_Exercise details_.
All lines in the data below carrying the string "textile" are to be located and copied.

_Provided data_.
==============================
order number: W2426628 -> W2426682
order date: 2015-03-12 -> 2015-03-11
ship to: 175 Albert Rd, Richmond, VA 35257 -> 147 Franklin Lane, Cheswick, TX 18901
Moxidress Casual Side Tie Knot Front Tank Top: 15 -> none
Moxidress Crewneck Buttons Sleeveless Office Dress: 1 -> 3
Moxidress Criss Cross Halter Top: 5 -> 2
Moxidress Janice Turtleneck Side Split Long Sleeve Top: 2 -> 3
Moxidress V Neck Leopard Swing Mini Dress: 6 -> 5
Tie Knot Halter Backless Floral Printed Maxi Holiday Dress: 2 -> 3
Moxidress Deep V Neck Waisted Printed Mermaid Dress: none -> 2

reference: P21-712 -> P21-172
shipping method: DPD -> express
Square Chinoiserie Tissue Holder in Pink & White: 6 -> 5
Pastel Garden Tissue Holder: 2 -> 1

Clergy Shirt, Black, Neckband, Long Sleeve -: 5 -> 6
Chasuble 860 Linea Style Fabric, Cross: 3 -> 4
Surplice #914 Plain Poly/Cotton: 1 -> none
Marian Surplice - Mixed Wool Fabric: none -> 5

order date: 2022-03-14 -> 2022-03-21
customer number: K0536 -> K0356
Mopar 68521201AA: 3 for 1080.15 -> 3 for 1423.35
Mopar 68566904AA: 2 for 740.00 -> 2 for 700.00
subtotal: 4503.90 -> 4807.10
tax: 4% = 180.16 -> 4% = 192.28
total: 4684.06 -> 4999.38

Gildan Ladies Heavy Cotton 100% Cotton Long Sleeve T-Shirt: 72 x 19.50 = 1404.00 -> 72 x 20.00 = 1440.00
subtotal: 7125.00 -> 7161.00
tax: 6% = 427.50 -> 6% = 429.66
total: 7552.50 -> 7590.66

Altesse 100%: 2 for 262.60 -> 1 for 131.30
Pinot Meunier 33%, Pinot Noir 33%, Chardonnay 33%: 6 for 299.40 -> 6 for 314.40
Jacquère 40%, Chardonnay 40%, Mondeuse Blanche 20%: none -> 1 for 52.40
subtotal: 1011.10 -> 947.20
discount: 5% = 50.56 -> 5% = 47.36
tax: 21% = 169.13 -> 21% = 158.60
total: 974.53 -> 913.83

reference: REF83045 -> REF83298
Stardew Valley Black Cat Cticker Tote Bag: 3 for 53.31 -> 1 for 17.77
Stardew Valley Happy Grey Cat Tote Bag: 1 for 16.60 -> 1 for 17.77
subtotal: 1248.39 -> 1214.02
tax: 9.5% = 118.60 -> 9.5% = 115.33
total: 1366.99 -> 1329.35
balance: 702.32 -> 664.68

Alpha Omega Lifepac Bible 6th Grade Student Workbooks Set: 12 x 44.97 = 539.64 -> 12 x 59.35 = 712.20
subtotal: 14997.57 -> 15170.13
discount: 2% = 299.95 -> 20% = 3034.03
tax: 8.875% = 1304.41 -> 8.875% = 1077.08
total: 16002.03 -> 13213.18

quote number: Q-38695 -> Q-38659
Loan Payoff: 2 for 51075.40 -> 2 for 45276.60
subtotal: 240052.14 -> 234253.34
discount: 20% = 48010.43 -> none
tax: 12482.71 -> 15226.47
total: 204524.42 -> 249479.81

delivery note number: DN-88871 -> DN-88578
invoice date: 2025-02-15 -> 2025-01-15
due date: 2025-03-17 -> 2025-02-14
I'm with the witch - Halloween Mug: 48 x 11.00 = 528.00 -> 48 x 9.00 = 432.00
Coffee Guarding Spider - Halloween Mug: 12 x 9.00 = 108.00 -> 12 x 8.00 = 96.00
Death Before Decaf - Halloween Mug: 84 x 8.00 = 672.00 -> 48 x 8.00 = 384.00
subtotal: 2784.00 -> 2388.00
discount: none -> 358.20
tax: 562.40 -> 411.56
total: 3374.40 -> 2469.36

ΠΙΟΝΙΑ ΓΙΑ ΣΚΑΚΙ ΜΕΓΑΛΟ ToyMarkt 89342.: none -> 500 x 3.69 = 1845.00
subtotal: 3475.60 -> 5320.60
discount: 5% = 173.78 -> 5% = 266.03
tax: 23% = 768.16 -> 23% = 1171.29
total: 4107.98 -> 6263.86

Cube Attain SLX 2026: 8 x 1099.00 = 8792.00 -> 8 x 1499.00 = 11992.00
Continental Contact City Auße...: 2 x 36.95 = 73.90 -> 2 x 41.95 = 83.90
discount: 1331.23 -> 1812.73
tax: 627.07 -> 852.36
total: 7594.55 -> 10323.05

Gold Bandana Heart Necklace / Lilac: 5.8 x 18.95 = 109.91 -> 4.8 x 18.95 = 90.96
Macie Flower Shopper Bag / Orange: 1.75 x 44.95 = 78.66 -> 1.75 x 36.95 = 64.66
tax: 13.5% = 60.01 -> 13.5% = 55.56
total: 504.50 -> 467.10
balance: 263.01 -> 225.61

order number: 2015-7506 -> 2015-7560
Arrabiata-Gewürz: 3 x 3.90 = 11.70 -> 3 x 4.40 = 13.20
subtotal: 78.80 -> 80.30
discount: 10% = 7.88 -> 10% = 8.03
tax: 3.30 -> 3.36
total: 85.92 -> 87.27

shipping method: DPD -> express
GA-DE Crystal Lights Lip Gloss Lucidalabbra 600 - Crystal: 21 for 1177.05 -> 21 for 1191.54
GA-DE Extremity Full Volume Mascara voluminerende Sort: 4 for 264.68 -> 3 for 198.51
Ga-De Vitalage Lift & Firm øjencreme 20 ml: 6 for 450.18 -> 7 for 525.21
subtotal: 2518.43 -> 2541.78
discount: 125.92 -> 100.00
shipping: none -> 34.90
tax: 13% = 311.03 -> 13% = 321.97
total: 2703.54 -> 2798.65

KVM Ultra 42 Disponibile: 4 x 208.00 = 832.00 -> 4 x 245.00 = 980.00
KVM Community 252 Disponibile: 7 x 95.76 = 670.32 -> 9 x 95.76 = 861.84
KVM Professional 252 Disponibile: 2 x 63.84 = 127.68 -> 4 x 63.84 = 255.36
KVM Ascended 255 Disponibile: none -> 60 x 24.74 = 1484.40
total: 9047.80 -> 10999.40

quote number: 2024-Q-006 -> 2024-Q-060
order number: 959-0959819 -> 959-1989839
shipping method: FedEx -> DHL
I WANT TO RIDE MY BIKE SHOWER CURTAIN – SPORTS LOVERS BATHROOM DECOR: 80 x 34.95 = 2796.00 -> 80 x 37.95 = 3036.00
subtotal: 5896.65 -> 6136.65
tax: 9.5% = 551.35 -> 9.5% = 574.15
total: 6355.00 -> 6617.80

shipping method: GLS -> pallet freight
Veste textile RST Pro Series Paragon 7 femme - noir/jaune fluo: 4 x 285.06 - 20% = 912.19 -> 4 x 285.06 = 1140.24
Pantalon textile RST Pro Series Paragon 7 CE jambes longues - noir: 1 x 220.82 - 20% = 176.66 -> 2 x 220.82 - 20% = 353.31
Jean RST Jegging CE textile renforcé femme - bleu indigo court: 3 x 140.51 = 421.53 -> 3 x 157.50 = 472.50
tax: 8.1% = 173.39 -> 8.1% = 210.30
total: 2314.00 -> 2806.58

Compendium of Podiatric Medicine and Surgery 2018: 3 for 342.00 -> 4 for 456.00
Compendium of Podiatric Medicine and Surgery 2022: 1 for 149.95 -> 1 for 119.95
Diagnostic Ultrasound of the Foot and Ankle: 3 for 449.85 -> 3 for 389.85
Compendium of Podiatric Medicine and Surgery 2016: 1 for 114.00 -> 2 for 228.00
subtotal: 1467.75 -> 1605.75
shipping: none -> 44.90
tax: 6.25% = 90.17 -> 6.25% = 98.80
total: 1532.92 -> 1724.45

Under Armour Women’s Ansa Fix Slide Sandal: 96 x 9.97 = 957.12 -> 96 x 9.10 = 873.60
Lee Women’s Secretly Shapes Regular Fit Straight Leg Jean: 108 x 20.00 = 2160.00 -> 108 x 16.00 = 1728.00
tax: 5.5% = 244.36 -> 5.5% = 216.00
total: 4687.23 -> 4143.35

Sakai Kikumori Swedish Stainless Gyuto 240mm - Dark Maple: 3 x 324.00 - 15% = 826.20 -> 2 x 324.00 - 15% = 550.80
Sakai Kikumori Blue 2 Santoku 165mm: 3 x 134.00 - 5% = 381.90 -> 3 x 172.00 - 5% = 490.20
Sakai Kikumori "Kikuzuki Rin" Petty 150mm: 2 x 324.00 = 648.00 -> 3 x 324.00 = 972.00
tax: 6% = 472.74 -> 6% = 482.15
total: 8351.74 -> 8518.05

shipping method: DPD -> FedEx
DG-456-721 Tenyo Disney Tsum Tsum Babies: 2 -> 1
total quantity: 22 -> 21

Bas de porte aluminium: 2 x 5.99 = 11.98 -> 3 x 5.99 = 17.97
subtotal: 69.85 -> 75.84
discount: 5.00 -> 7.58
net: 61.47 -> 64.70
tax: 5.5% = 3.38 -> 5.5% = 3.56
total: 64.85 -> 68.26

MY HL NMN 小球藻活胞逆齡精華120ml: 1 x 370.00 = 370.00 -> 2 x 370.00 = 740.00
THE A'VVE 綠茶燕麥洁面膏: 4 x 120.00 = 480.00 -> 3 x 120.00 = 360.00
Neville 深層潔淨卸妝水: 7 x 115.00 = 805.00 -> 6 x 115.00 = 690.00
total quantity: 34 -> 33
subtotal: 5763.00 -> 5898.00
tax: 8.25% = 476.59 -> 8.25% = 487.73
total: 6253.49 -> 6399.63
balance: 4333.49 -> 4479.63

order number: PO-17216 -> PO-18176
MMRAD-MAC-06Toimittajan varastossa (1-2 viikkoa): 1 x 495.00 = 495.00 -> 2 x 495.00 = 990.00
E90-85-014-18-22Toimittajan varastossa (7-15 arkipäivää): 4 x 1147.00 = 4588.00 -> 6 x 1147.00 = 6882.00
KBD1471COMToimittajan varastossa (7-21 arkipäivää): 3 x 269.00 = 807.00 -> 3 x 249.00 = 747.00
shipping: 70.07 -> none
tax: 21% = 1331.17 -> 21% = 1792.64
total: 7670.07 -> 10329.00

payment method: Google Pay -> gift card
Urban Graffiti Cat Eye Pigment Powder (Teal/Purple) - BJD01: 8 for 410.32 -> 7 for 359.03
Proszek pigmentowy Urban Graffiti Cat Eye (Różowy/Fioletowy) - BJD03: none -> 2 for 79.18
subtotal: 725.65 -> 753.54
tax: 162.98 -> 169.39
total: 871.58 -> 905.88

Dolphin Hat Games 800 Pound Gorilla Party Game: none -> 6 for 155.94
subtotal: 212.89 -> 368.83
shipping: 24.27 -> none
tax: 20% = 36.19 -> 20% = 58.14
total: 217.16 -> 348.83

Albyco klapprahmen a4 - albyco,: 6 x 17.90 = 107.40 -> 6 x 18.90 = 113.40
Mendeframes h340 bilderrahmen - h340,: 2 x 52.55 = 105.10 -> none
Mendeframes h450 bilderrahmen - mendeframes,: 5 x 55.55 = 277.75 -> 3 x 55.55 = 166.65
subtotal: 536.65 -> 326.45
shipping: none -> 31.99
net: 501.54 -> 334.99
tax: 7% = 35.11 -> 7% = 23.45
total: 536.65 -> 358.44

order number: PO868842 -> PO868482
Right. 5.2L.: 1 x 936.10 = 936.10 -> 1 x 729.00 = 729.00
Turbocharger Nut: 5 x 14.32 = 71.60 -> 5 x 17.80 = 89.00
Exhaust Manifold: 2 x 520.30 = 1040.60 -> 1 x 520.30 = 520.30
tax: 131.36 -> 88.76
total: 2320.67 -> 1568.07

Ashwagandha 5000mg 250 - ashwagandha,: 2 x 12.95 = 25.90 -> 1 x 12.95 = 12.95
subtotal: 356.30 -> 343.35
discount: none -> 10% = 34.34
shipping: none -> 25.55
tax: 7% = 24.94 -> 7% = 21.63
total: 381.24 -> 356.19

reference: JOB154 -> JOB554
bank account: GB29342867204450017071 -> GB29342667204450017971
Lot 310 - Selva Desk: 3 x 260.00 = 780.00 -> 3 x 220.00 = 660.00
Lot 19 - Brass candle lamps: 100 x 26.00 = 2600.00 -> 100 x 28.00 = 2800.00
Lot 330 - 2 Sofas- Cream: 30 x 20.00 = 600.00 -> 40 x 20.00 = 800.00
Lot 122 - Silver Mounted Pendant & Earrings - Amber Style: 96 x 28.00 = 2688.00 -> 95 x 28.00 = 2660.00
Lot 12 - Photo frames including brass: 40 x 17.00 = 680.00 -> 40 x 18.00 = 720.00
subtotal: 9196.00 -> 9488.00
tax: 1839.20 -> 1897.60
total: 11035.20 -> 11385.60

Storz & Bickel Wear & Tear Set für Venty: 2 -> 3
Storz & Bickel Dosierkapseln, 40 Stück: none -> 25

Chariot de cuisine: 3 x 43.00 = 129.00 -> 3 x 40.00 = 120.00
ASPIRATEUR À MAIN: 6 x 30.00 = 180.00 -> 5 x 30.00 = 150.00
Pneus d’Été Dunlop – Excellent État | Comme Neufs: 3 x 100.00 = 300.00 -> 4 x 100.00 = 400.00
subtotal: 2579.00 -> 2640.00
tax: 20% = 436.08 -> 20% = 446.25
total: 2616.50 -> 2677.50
==============================
_Result of the task_.
Veste textile RST Pro Series Paragon 7 femme - noir/jaune fluo: 4 x 285.06 - 20% = 912.19 -> 4 x 285.06 = 1140.24
Pantalon textile RST Pro Series Paragon 7 CE jambes longues - noir: 1 x 220.82 - 20% = 176.66 -> 2 x 220.82 - 20% = 353.31
Jean RST Jegging CE textile renforcé femme - bleu indigo court: 3 x 140.51 = 421.53 -> 3 x 157.50 = 472.50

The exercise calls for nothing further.